[Before-and-after change records]
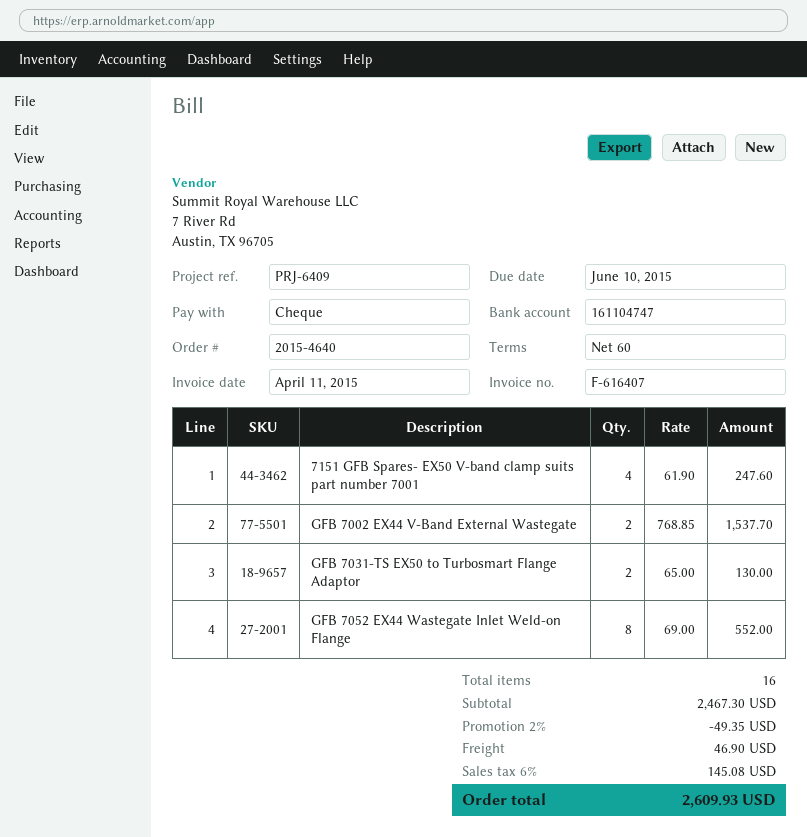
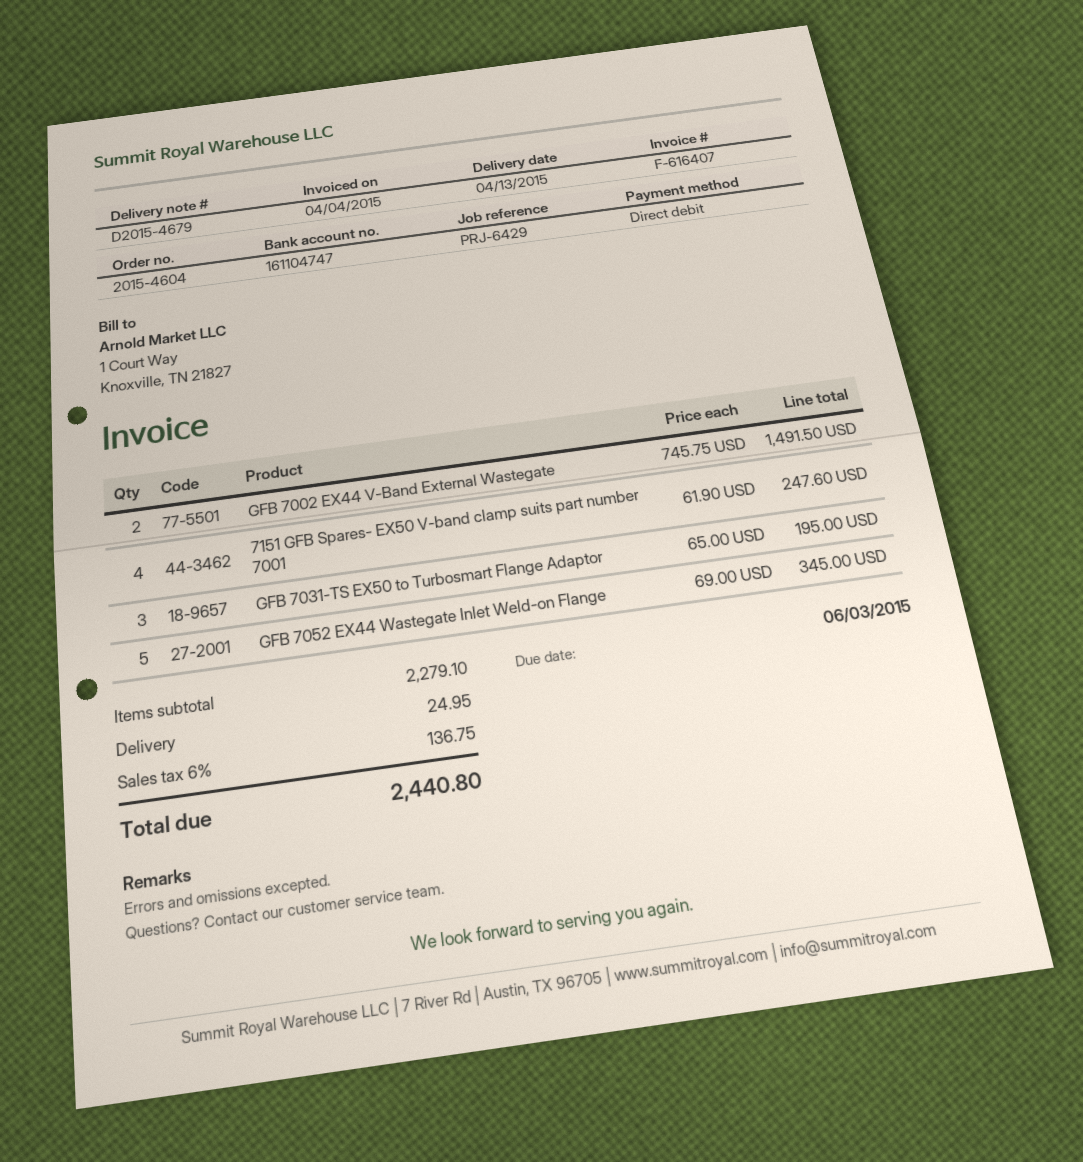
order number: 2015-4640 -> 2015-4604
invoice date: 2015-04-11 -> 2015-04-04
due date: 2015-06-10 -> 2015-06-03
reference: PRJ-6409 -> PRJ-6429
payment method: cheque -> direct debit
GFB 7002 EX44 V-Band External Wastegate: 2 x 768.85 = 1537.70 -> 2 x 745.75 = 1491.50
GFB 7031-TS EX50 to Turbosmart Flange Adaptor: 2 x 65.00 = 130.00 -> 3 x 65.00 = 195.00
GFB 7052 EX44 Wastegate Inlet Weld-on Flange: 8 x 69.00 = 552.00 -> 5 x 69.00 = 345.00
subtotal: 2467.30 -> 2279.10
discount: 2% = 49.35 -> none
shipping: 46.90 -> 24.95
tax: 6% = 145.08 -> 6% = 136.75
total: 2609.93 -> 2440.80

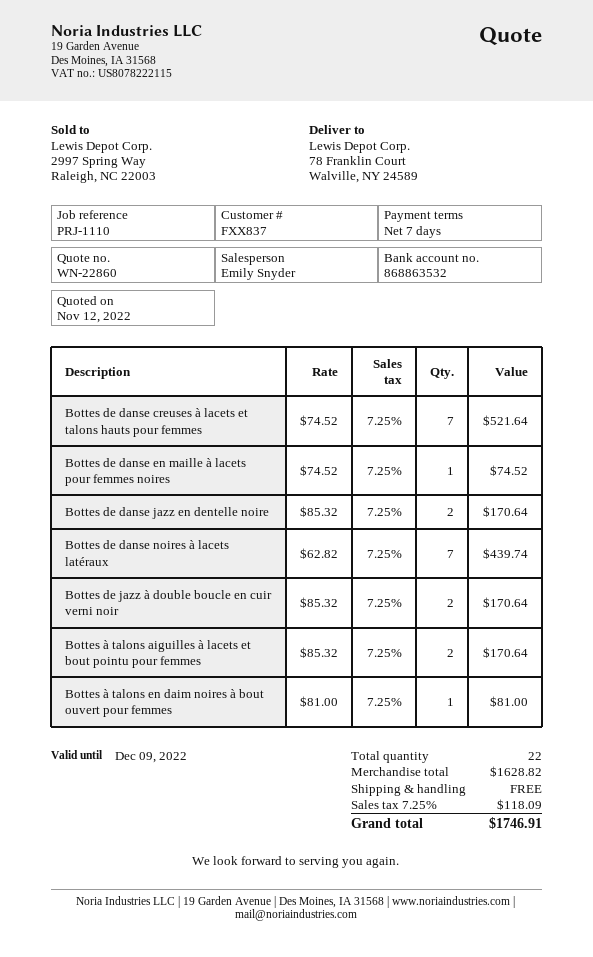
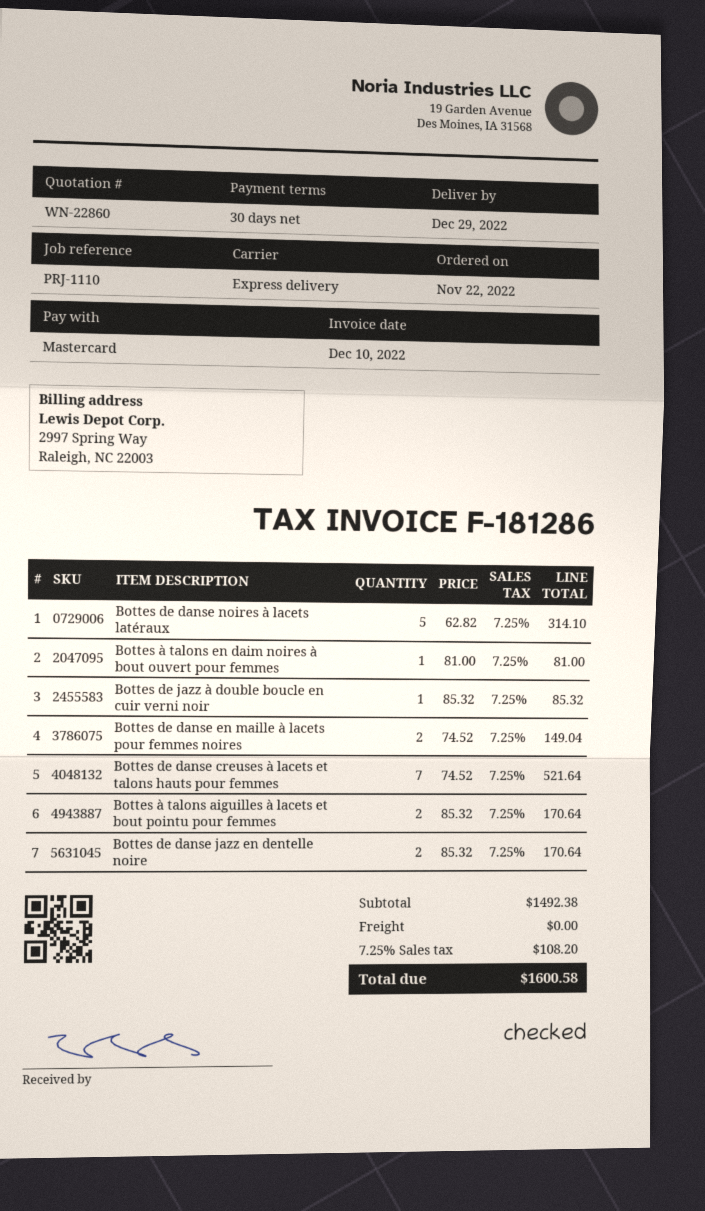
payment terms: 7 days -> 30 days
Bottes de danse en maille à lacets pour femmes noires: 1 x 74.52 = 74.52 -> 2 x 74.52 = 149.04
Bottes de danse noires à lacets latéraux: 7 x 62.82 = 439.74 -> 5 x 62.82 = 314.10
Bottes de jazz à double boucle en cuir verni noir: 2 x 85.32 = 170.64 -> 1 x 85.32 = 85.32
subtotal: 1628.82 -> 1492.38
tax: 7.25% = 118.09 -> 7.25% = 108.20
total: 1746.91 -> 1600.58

TO DO: All lines from the one containing "Bottes de jazz" down to the final line above are to be restated word for word; leave out the rest.

SOLVED EXERCISE:
Bottes de jazz à double boucle en cuir verni noir: 2 x 85.32 = 170.64 -> 1 x 85.32 = 85.32
subtotal: 1628.82 -> 1492.38
tax: 7.25% = 118.09 -> 7.25% = 108.20
total: 1746.91 -> 1600.58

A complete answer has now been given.